7. Three Committees established by English-speaking
legislatures to consider proposals to legalize euthanasia have recommended
that it not be legalized
1994-95 saw the publication of Reports of Committees established by the
House of Lords of the UK Parliament, by the New York State Task Force on
Life and the Law, and by the Senate of the Canadian Parliament. All these
Committees were composed of people with different views on the intrinsic
morality of euthanasia, yet they were clear in opposing its legalization.

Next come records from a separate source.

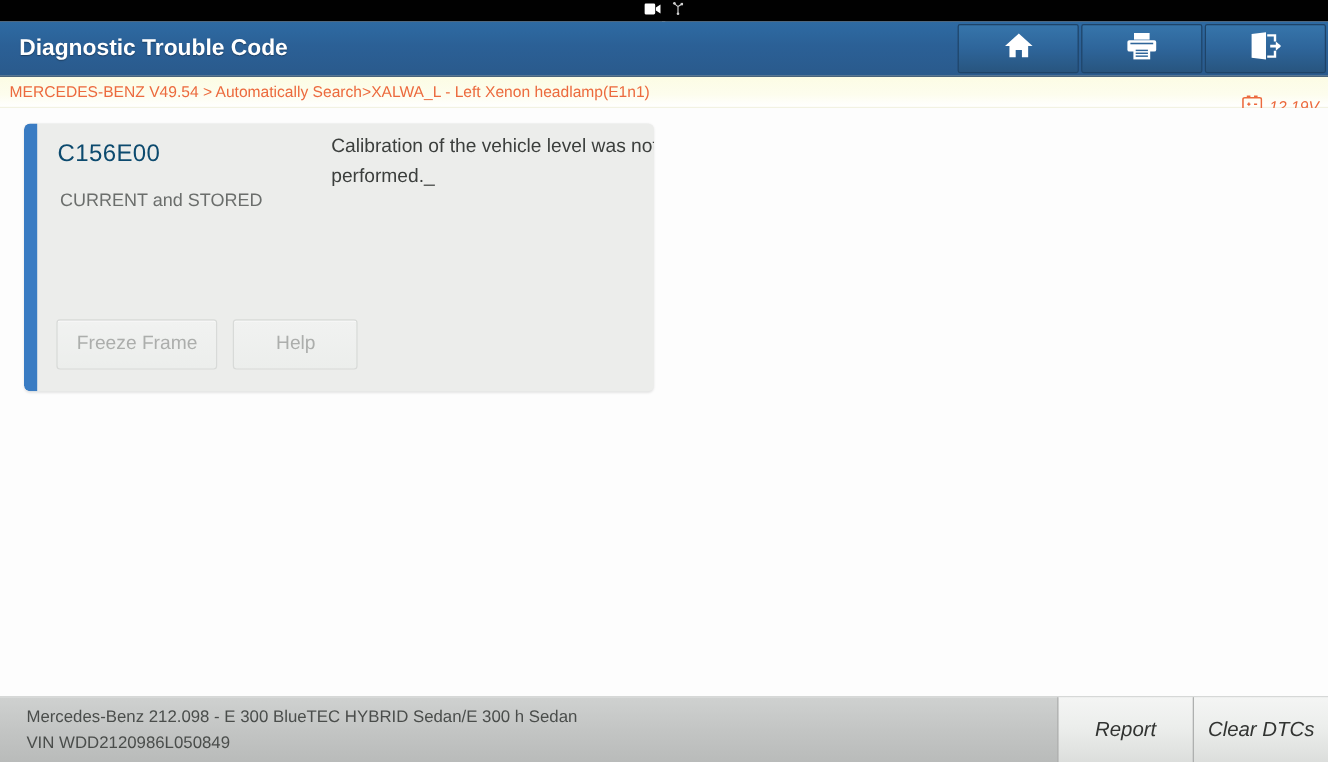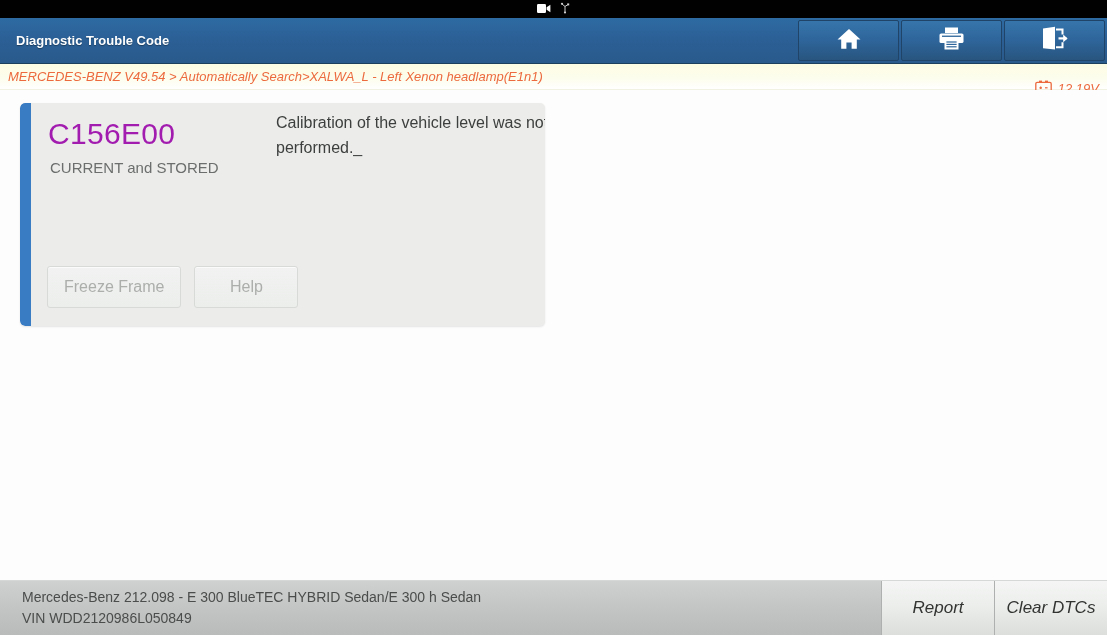--- a/index.html
+++ b/index.html
@@ -57,7 +57,7 @@
   }
   .titlebar-title {
     color: #ffffff;
-    font-size: 13px;
+    font-size: 19px;
     font-weight: bold;
     display: flex;
     align-items: center;

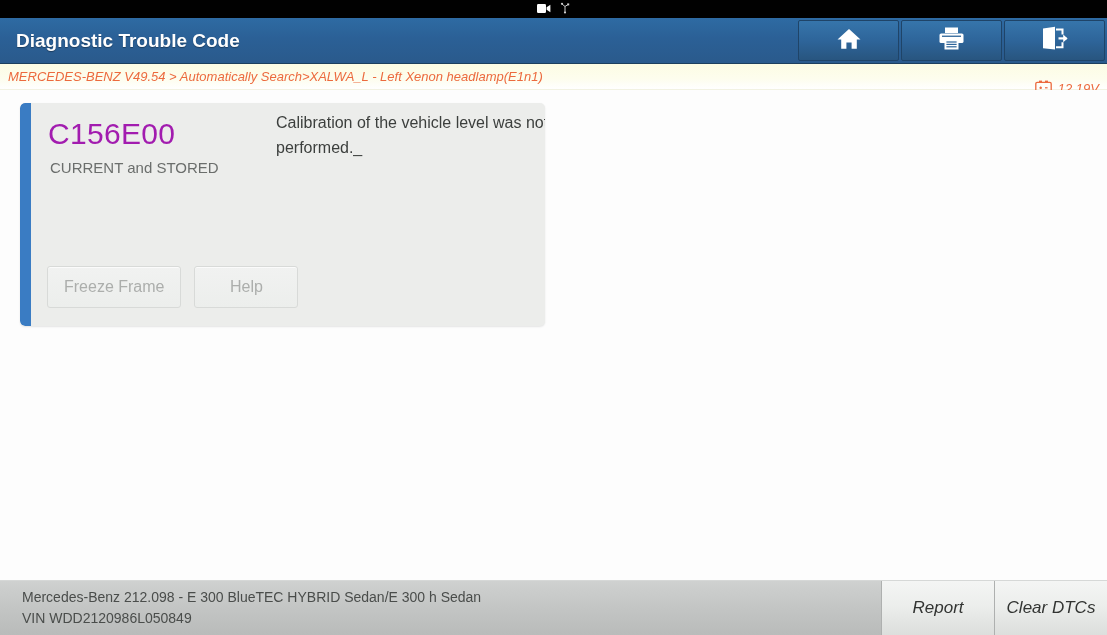--- a/index.html
+++ b/index.html
@@ -96,7 +96,6 @@
   }
   .path-text {
     font-size: 13px;
-    font-style: italic;
     color: #ec6a3e;
     white-space: nowrap;
     flex: 1;

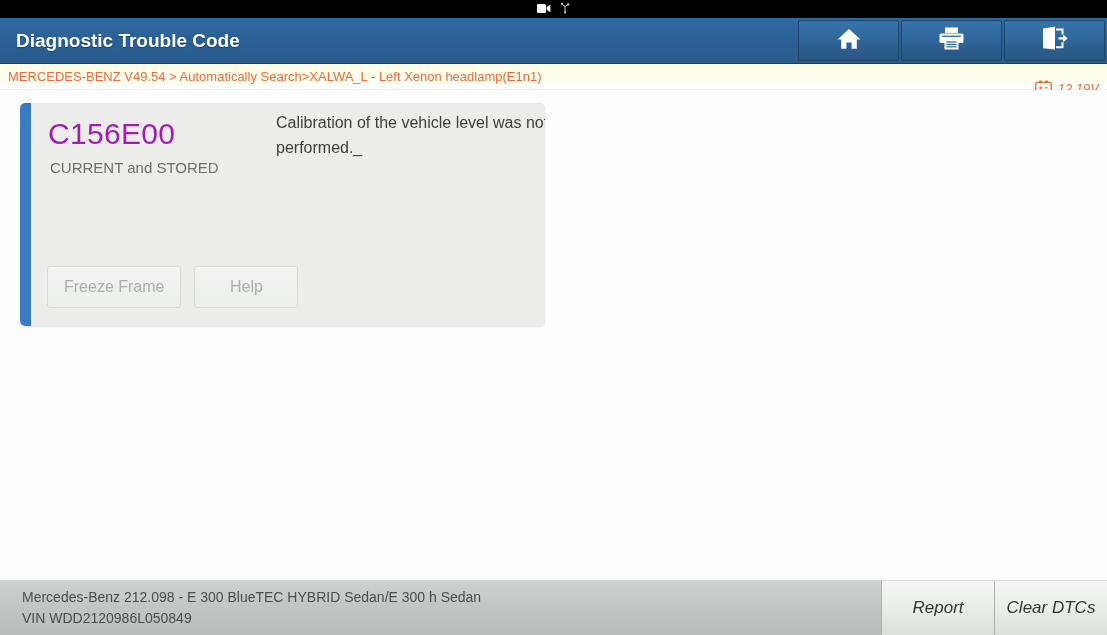--- a/index.html
+++ b/index.html
@@ -149,8 +149,8 @@
     position: absolute;
     left: 28px;
     top: 14px;
-    font-size: 30px;
-    color: #a21caf;
+    font-size: 20px;
+    color: #0c4a6e;
     letter-spacing: 0.3px;
   }
   .dtc-status {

For example, the House of Lords' Select Committee had among its members
many who were on record as advocates of euthanasia. And yet after a year
of hearing and reading an extensive body of evidence and debating the issues
among themselves, they decided unanimously to recommend that euthanasia
should not be legalized.
There is much in all three Reports that is worthy of the attention of the
Legal and Constitutional Legislation Committee of the Senate of the Australian
Federal Parliament. Let the following quotation from the House of Lords'
Select Committee Report stand as the epitome of the collective wisdom of
these Committees:
'[S]ociety's prohibition of intentional killing ...is the cornerstone of
law and social relationships. It protects each of us impartially, embodying
the belief that all are equal. We do not wish that protection to be diminished
and we therefore recommend that there should be no change in the law to
permit euthanasia ...The death of a person affects the lives of others,
often in ways and to an extent which cannot be foreseen. We believe that
the issue of euthanasia is one in which the interest of the individual cannot
be separated from the interest of society as a whole.'
It is the hope of the present writer that the members of the Legal and Constitutional
Legislation Committee will, after due consideration, associate themselves
with the moral and political wisdom exhibited in this statement.